Organize data on-the-go with Linux sort

June 6, 2020

Imagine working in a galaxy far far away for Lord Vader. One day he gives you a long list of plain text file and you need to sort them quickly or he will force choke you. All you have is a terminal. What would you do?

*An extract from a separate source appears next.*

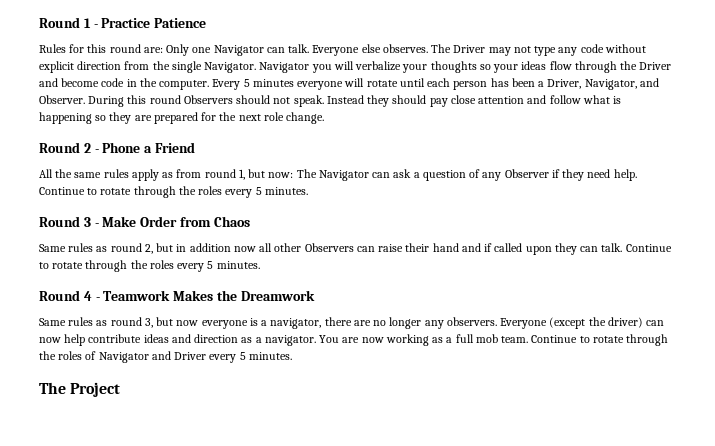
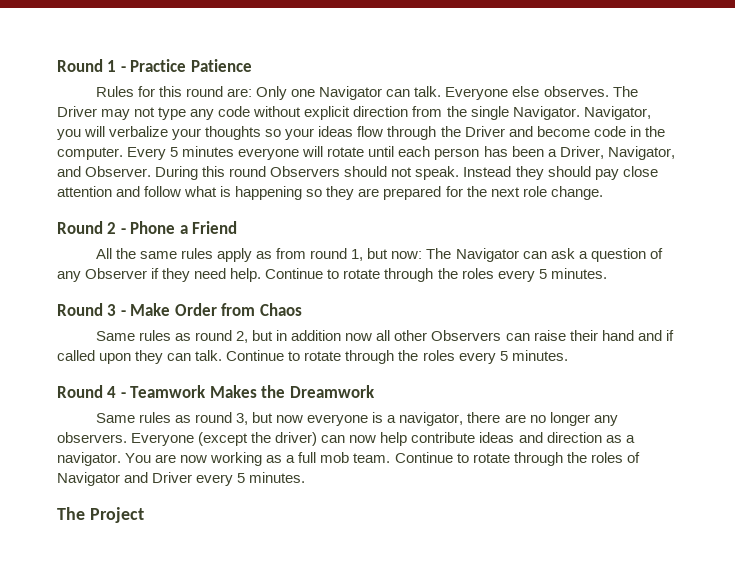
[259,62,310,73] Navigator -> [583,106,651,120] Navigator,

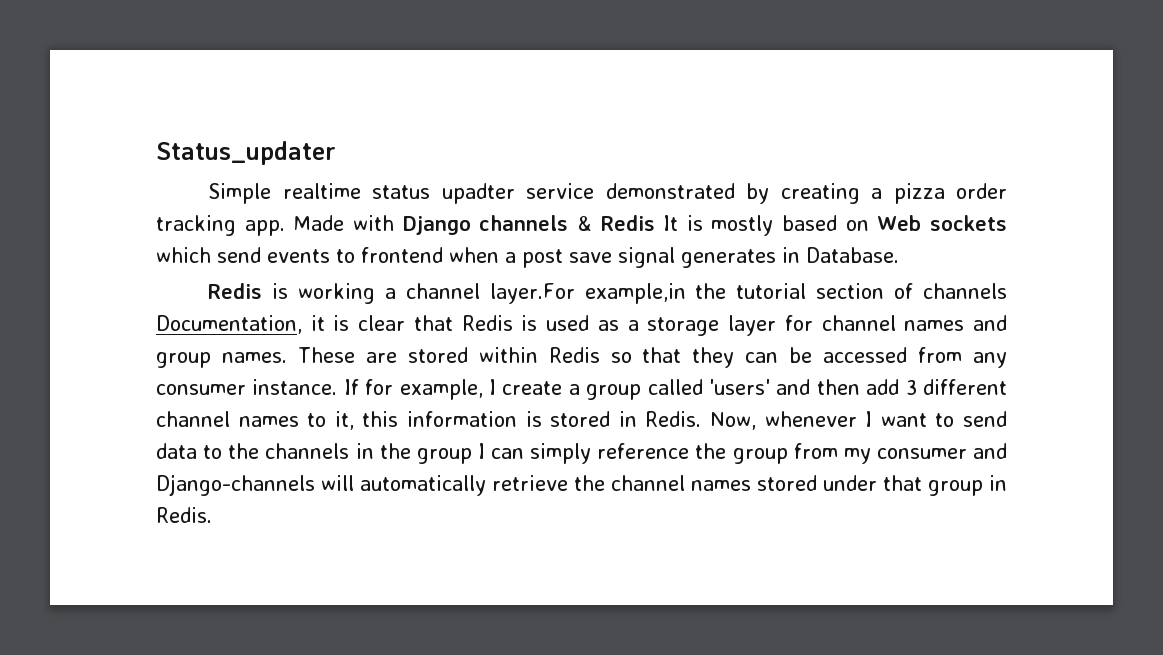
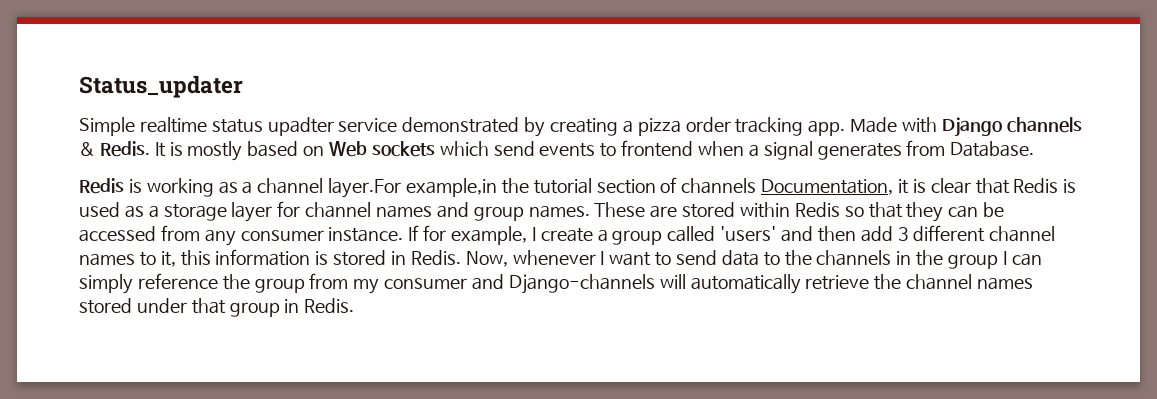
[600,215,655,231] Redis -> [99,141,150,157] Redis.
[522,249,612,268] post save -> (759, 150) none
[782,247,800,263] in -> [906,140,946,156] from
(376, 293) none -> [218,181,238,194] as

Luckily, the force is with you and your terminal probably has a sort method to sort data. Here is what you will learn:

Basic sort

Suppose you have a file with droid names (droid.txt):

AZI-3
2-1B
Buzz Droid
IG-88
Battle Droid
Droideka
C-3PO
R2-D2

To do basic sort, you do:

sort droid.txt

On terminal it returns:

2-1B
AZI-3
Battle Droid
Buzz Droid
C-3PO
Droideka
IG-88
R2-D2

If you notice, sort doesn't actually change droid.txt. If you want to mutate the original file, use -o (for output):

sort droid.txt -o droid.txt

Personally, I don't like mutating any file. I like to keep the result separate from original file, so I would save it inside a different file:

sort droid.txt -o droid-sorted.txt

Basic sort rules

Let's discuss how sort sort things. There are probably more rules than I have below, but these should be enough to get started.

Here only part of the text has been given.